The extension of the paths works only for local paths. In dependencies section instead of remote path you can specify local path to wheel files and it will be correcltly extended and interpolated to remote path
dependencies:
- "./your/local/path/*.whl"
- "/Volumes/${bundle.target}/commons/commons/libraries/afas-0.1.0-py3-none-any.whl"
Also, is there a way to force-avoid the wheel version check? I would like not to be obliged to always increase the wheel version for a number of internal reasons
This is something that's happening on the platform side and not DABs, I don't know exact details of this behaviour, maybe @lennartkats-db can chime in with some comments?

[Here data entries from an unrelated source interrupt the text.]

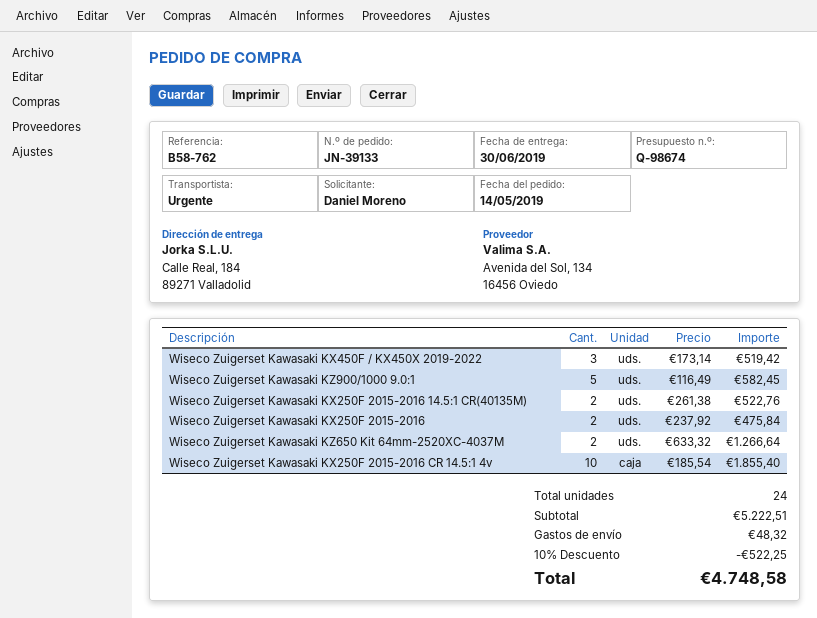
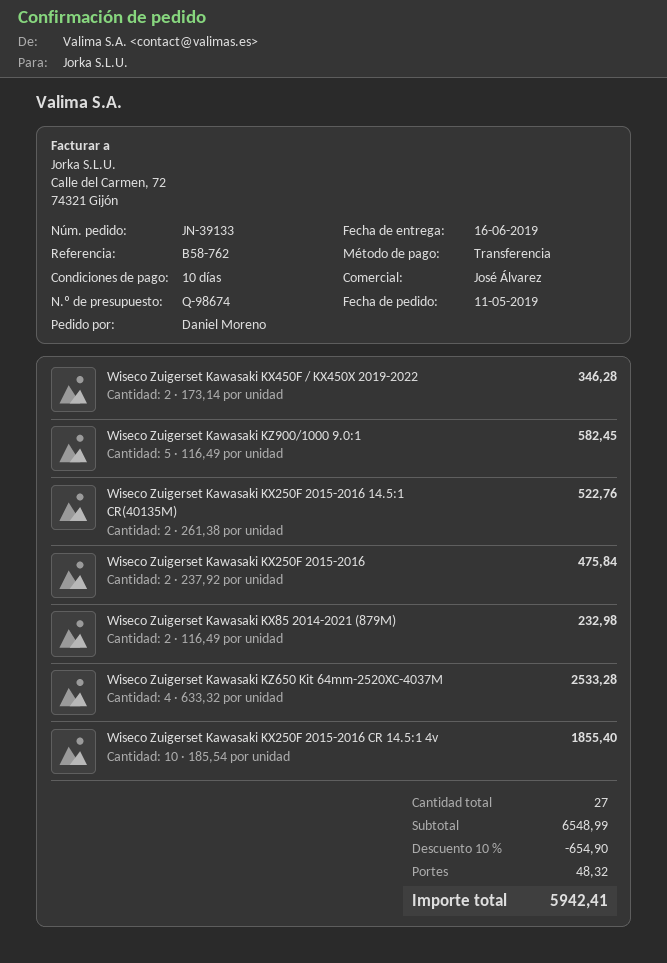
order date: 2019-05-14 -> 2019-05-11
delivery date: 2019-06-30 -> 2019-06-16
Wiseco Zuigerset Kawasaki KX450F / KX450X 2019-2022: 3 x 173.14 = 519.42 -> 2 x 173.14 = 346.28
Wiseco Zuigerset Kawasaki KZ650 Kit 64mm-2520XC-4037M: 2 x 633.32 = 1266.64 -> 4 x 633.32 = 2533.28
Wiseco Zuigerset Kawasaki KX85 2014-2021 (879M): none -> 2 x 116.49 = 232.98
total quantity: 24 -> 27
subtotal: 5222.51 -> 6548.99
discount: 10% = 522.25 -> 10% = 654.90
total: 4748.58 -> 5942.41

@andrewnester thanks, [but it seems the environment is still caching the wheel] <- correction it seems it's working!. I'm wondering if it's possible to force the reset of the environment attached to a specific job on workflow deploy?
I have a next question given that I have your attention, please let me know if I should open a new ticket. If you look at the config I attached to this ticket you'll see that I use parameters
to define workflow params to be passed to the job (e.g. dates). With clusters these parameters would pushed down/overwrite the individual notebook/task's parameters. With serverless and spark_python_task the workflow-level parameters are not pushed down and I seem to be having to repeat them for each task, is there a relevant workaround or documentation for this that I'm missing?
Thank you!
I got the same issue recently. I dont know what changed on the platform side, but it seem that is caching a previous deployed wheel although that has been overwritten. The problem persists even after destroying and deploying again. I solved it changing the python wheel name, but I dont think that is a good solution. Is there a way to deploy the python wheel to a random subdirectory in in the artifacts/.internal directory (as happen with dbx) without adding code and just using the yaml file?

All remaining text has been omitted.